Using the passive DNS sources available at the time, Kubic said Fidelis did not identify the “hq.fidelis” domain in records associated with the SolarWinds attack. But on Friday, Kubic said Fidelis identified an additional source of passive DNS information and, using Netresec’s Sunburst Domain Decoder Tool, confirmed that hq.fidelis had been flagged by the attackers as a domain of interest and worth targeting.

“While we are not happy about being targeted by the attackers behind the SolarWinds, FireEye, Microsoft and Malwarebytes attacks, we think this is a good learning opportunity both for our own internal team (i.e., drink your own champagne and practice your incident response plan), as well as the security community on the best practices to apply to an advanced adversary attack,” Kubic said.

Kubic said Fidelis’ initial review of the SolarWinds attack also included analysis of Fidelis Network metadata and various system logs using threat indicators provided by the Fidelis Threat Research Team. Fidelis plans to publish best practices for identifying whether an enterprise may be under attack from an adversary like the one behind the SolarWinds attack as well as the company’s findings, Kubic said.

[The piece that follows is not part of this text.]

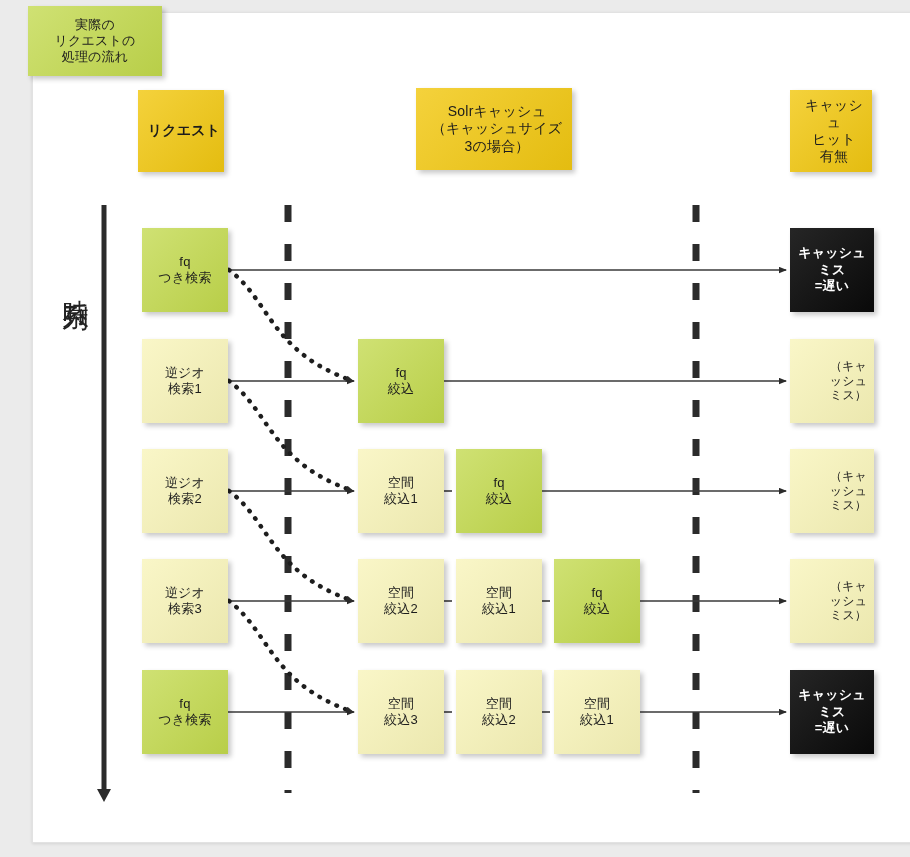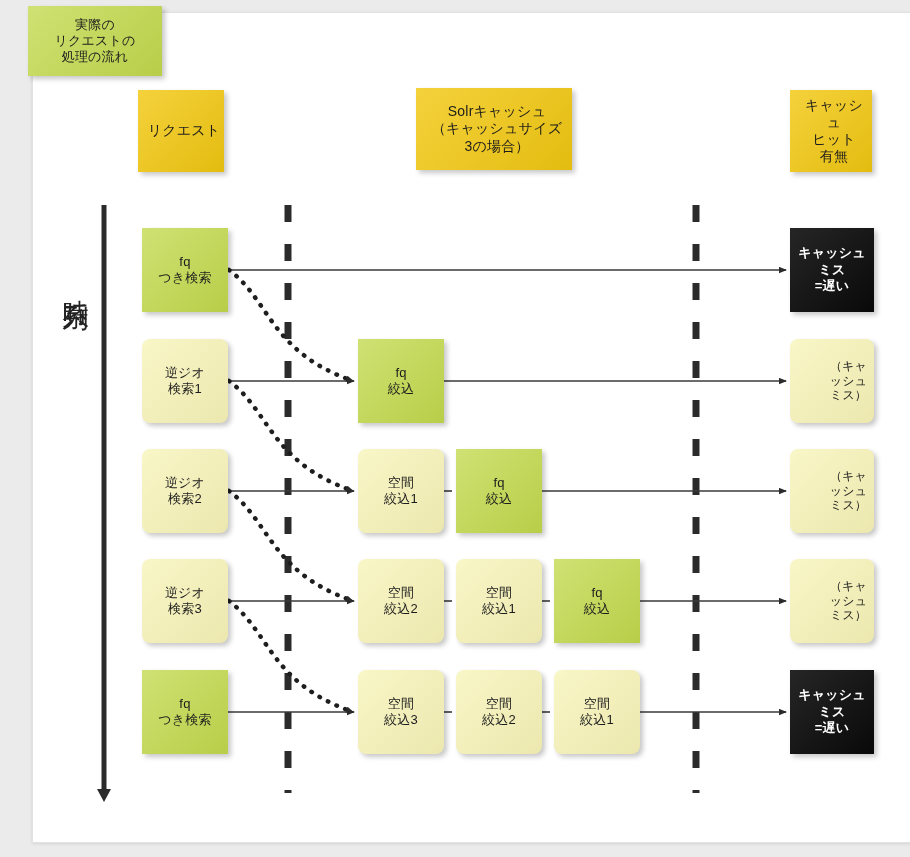"リクエスト" div.note { font-weight: none -> bold }
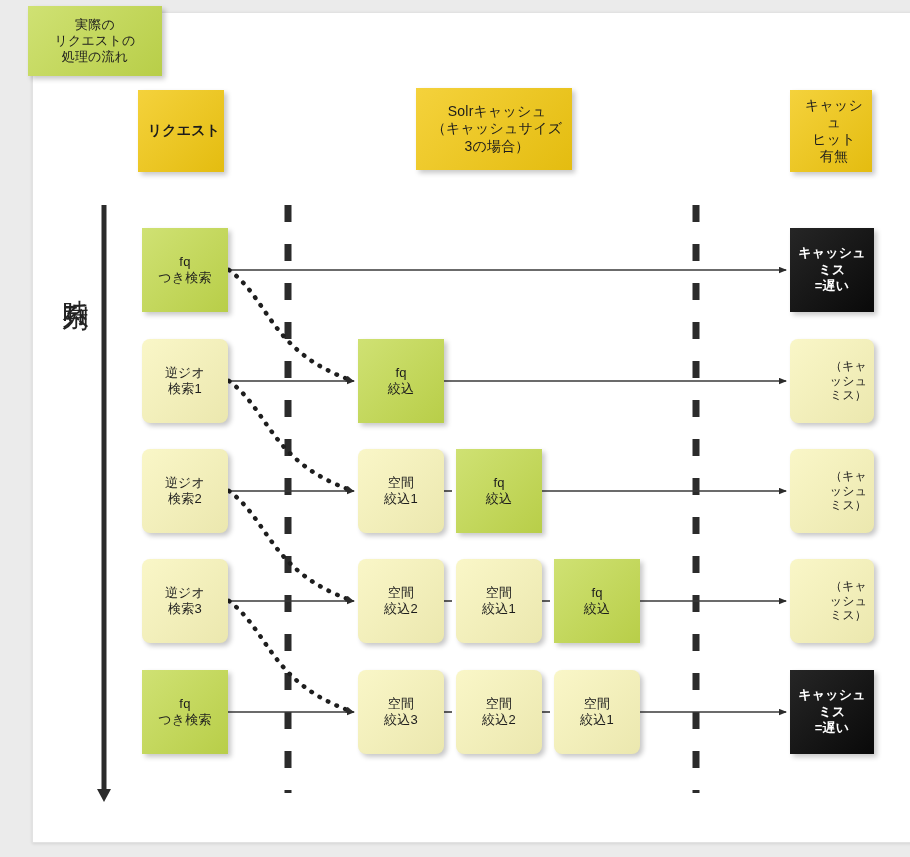"逆ジオ" .note.cream { border-radius: 8px -> none }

“Though we have not identified any evidence to date that the SolarWinds compromise has impacted our networks, we will continue to investigate potential impacts using our own tooling much like we recommend our customers do,” Kubic said.

Fidelis is the sixth pure-play cybersecurity vendor to publicly disclose an attack over the past seven and a half weeks, following attempted hacks of FireEye, CrowdStrike, Mimecast, Malwarebytes and SonicWall.